Por ti nunca chorei nenhum ideal desfeito.
E nunca te escrevi nenhuns versos românticos.
Nem depois de acordar te procurei no leito
Como a esposa sensual do Cântico dos cânticos.
Se é amar-te não sei. Não sei se te idealizo
A tua cor sadia, o teu sorriso terno...
Mas sinto-me sorrir de ver esse sorriso
Que me penetra bem, como este sol de Inverno.
Passo contigo a tarde e sempre sem receio
Da luz crepuscular, que enerva, que provoca.
Eu não demoro a olhar na curva do teu seio
Nem me lembrei jamais de te beijar na boca.
Eu não sei se é amor. Será talvez começo...
Eu não sei que mudança a minha alma pressente...

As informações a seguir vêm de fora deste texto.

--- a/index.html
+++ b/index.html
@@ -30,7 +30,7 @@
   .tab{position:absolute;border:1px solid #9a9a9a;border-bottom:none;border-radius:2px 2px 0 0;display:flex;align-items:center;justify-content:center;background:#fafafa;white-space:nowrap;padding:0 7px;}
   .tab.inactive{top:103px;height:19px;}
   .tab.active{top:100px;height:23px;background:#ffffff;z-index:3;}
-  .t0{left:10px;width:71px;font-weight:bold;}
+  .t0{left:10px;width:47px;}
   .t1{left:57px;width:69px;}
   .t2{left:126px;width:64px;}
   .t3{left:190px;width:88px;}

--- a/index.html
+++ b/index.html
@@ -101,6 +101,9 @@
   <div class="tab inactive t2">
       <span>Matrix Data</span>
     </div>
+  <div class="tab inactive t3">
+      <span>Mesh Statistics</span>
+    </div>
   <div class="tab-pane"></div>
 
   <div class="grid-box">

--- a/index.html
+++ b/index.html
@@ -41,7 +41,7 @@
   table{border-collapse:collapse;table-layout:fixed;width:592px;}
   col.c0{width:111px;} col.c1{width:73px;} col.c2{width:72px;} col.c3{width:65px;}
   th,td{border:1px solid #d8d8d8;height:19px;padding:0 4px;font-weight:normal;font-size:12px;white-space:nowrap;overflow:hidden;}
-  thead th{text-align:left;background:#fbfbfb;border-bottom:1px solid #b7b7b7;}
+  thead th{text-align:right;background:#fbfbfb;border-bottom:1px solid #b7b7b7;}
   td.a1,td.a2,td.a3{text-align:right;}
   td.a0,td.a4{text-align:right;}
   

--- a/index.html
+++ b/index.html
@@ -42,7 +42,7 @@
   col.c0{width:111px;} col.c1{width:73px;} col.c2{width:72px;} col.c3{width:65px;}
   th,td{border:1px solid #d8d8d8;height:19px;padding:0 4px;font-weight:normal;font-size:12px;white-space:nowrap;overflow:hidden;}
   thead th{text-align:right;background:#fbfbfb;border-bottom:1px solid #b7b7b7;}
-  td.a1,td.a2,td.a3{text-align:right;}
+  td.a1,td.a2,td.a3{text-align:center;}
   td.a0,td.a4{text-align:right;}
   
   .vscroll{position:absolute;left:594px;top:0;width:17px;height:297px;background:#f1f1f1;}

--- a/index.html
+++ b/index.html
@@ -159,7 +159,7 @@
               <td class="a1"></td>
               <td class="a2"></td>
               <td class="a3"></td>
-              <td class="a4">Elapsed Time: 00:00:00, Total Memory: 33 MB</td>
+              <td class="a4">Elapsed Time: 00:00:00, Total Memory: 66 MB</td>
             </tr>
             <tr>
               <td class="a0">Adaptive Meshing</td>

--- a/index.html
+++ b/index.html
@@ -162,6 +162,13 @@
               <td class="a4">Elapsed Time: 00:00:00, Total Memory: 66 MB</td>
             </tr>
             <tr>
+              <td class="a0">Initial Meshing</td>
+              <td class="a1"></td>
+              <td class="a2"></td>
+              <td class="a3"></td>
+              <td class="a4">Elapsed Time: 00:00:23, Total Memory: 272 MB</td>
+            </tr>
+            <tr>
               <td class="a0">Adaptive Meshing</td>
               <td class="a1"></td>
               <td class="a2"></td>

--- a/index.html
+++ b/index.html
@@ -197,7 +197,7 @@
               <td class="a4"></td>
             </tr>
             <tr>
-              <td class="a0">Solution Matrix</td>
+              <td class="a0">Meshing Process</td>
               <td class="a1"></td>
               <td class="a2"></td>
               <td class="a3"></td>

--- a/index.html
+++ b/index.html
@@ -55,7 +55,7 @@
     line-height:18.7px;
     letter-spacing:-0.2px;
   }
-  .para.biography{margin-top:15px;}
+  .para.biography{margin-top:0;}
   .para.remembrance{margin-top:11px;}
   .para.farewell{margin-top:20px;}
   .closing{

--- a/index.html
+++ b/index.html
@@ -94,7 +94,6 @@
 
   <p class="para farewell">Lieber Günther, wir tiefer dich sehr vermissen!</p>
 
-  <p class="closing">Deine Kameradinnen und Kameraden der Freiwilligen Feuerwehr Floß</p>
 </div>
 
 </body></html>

Amor não sei se o é, mas sei que te estremeço,
Que adoecia talvez de te saber doente.
Camilo Pessanha
SONETO SAN GABRIEL I
Inútil! Calmaria. Já colheram
As velas. As bandeiras sossegaram,
Que tão altas nos topes tremularam,
- Gaivotas que a voar desfaleceram.
Pararam de remar! Emudeceram!
(Velhos ritmos que as ondas embalaram)
Que cilada que os ventos nos armaram!
A que foi que tão longe nos trouxeram?
San Gabriel, arcanjo tutelar,
Vem outra vez abençoar o mar,
Vem-nos guiar sobre a planície azul.
Vem-nos levar à conquista final
Da luz, do Bem, doce clarão irreal.
Olhai! Parece o Cruzeiro
do Sul!
Camilo Pessanha
SONETO SAN GABRIEL II
Vem conduzir as naus, as caravelas,
Outra vez, pela noite, na ardentia,
Avivada das quilhas. Dir-se-ia
Irmos arando em um montão de estrelas.
Outra vez vamos! Côncavas as velas,
Cuja brancura, rútila de dia,
O luar dulcifica. Feeria
Do luar não mais deixes de envolvê-las!
Vem guiar-nos, Arcanjo, à nebulosa
Que do além mar vapora, luminosa,
E à noite lactescendo, onde, quietas,
Fulgem as velhas almas namoradas...
- Almas tristes, severas, resignadas,
De guerreiros, de santos, de poetas.
Camilo Pessanha
Abaixo segue a foto do manuscrito do Soneto San Gabriel I e as informações sobre essa obra do autor:
Pessanha, Camilo, 1867-1926
San
Gabriel
1898; Macau; [2] p.; ms.
Nota(s): 1º vº
:«Inutil! Calmaria. Já colheram». Letra do punho de José Pessanha. Publicado em
«Jornal Único», Macau, 1898 e reunido em «Clépsidra». Lisboa : Ática, 1945, p.
45-48.
Referencias:
Até breve!!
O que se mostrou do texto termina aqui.